Exercise: Each line of the data should be duplicated precisely.
Data provided Start Marker
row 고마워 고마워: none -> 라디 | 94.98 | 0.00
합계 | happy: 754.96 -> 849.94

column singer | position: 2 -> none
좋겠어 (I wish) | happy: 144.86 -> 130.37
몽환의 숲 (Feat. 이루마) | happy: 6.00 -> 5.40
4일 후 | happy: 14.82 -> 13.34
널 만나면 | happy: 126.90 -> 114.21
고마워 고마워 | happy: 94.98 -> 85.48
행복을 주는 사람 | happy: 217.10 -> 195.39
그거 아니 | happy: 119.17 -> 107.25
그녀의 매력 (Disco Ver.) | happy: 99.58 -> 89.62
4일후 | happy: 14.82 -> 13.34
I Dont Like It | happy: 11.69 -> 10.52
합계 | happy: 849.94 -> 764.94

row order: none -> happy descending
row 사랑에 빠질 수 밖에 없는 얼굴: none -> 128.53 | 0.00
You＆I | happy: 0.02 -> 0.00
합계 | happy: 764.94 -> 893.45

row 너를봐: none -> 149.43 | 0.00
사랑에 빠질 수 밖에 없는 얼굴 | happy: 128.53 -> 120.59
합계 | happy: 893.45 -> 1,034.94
Data provided End Marker
Solved exercise:
row 고마워 고마워: none -> 라디 | 94.98 | 0.00
합계 | happy: 754.96 -> 849.94

column singer | position: 2 -> none
좋겠어 (I wish) | happy: 144.86 -> 130.37
몽환의 숲 (Feat. 이루마) | happy: 6.00 -> 5.40
4일 후 | happy: 14.82 -> 13.34
널 만나면 | happy: 126.90 -> 114.21
고마워 고마워 | happy: 94.98 -> 85.48
행복을 주는 사람 | happy: 217.10 -> 195.39
그거 아니 | happy: 119.17 -> 107.25
그녀의 매력 (Disco Ver.) | happy: 99.58 -> 89.62
4일후 | happy: 14.82 -> 13.34
I Dont Like It | happy: 11.69 -> 10.52
합계 | happy: 849.94 -> 764.94

row order: none -> happy descending
row 사랑에 빠질 수 밖에 없는 얼굴: none -> 128.53 | 0.00
You＆I | happy: 0.02 -> 0.00
합계 | happy: 764.94 -> 893.45

row 너를봐: none -> 149.43 | 0.00
사랑에 빠질 수 밖에 없는 얼굴 | happy: 128.53 -> 120.59
합계 | happy: 893.45 -> 1,034.94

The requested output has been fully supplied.